Barr was posted to North Africa on 28 September 1941, to fly with No. 3 Squadron under the command of Squadron Leader Peter Jeffrey. He converted to P-40 Tomahawk fighters at an RAF operational training unit in Khartoum. There he also received his "goolie chit", a piece of paper to be shown to local tribesmen in the event he was shot down, reading in Arabic: "don't kill the bearer, feed him and protect him, take him to the English and you will be rewarded. Peace be upon you." Returning to North Africa, Barr achieved his first aerial victory, over a Messerschmitt Bf 110, on 12 December. He followed this up with a Junkers Ju 88 and a Messerschmitt Bf 109 the next day. The squadron then re-equipped with P-40 Kittyhawks; Barr was flying the new model when he became an ace on New Year's Day 1942, shooting down two Junkers Ju 87 Stukas.
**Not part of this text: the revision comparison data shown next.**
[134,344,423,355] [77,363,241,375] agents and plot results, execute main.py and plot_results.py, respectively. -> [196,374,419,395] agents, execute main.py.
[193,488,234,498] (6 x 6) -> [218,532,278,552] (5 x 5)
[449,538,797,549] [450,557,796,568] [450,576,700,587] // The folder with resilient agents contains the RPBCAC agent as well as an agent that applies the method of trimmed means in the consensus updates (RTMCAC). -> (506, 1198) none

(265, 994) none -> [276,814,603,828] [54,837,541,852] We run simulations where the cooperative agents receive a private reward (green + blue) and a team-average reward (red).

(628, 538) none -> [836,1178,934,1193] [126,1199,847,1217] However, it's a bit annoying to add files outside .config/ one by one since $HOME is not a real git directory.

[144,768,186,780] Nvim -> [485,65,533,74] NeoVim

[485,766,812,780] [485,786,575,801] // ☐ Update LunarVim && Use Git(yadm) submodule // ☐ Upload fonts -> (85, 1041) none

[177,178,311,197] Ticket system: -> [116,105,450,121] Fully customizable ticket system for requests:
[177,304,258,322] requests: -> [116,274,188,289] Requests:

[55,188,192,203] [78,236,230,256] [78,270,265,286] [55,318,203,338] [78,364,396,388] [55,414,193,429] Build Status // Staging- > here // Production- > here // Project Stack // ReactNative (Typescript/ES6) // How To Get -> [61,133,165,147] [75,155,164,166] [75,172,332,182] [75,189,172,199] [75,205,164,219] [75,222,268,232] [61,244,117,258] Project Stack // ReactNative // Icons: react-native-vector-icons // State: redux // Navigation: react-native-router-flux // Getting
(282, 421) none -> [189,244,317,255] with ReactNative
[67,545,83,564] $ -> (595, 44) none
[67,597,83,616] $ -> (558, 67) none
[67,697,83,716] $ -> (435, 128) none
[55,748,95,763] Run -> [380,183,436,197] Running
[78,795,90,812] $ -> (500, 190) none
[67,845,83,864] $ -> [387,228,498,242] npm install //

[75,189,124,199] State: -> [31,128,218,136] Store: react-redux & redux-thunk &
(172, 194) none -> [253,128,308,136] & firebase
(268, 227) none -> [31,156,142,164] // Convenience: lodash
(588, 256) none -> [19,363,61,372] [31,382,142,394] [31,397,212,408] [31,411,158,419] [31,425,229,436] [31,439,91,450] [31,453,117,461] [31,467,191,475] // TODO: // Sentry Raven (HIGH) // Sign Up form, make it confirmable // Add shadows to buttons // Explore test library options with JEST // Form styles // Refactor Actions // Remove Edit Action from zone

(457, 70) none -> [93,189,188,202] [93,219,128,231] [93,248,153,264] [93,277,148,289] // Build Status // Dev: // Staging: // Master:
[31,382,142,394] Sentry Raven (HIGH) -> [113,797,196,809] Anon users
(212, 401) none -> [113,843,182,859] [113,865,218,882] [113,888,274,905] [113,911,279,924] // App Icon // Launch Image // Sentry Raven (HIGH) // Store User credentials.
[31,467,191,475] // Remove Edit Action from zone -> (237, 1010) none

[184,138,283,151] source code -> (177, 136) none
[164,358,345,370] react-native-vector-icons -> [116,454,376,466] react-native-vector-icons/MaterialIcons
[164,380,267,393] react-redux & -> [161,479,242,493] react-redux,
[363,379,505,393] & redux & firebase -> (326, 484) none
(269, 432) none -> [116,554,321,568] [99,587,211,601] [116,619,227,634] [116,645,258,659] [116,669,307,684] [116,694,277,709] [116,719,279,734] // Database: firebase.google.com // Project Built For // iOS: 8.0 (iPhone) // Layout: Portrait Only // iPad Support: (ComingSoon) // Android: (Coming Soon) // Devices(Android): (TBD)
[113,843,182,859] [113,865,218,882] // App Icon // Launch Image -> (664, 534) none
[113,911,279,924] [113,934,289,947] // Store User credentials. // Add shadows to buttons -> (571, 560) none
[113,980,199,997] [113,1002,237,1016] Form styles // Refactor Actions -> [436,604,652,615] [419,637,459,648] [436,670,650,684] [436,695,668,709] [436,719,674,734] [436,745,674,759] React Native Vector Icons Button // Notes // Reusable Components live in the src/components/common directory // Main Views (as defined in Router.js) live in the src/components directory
On 8 March, he led a flight of six Kittyhawks to intercept a raid on Tobruk by twelve Ju 87s escorted by ten Macchi C. 202s and two Bf 109s. The Australians destroyed six Macchis and three Ju 87s without loss, Barr personally accounting for one of the Macchis.

Eventually credited with victories over twelve enemy aircraft, plus two probables and eight damaged, Barr became No. 3 Squadron's highest-scoring member. He flew a total of eighty-four combat sorties, twenty of them in one fortnight, and six on 16 June 1942 alone. His philosophy was that the P-40 was not a top-class fighter, but that its shortcomings "could be offset by unbridled aggression", so he resolved to treat aerial combat as he would a boxing match and "overcome much better opponents by simply going for them". Bobby Gibbes became No. 3 Squadron's commanding officer in February 1942, and made Barr his senior flight commander. Promoted to flight lieutenant on 1 April, Barr was raised to acting squadron leader and appointed to command the unit in May, barely six months after he commenced operations, following Gibbes's hospitalisation with a broken ankle. Barr had never sought leadership of the squadron, and felt that others were just as well qualified for the role. As a commander he delegated most administrative tasks to his adjutant but, contrary to normal practice, wrote letters to the next-of-kin of casualties himself.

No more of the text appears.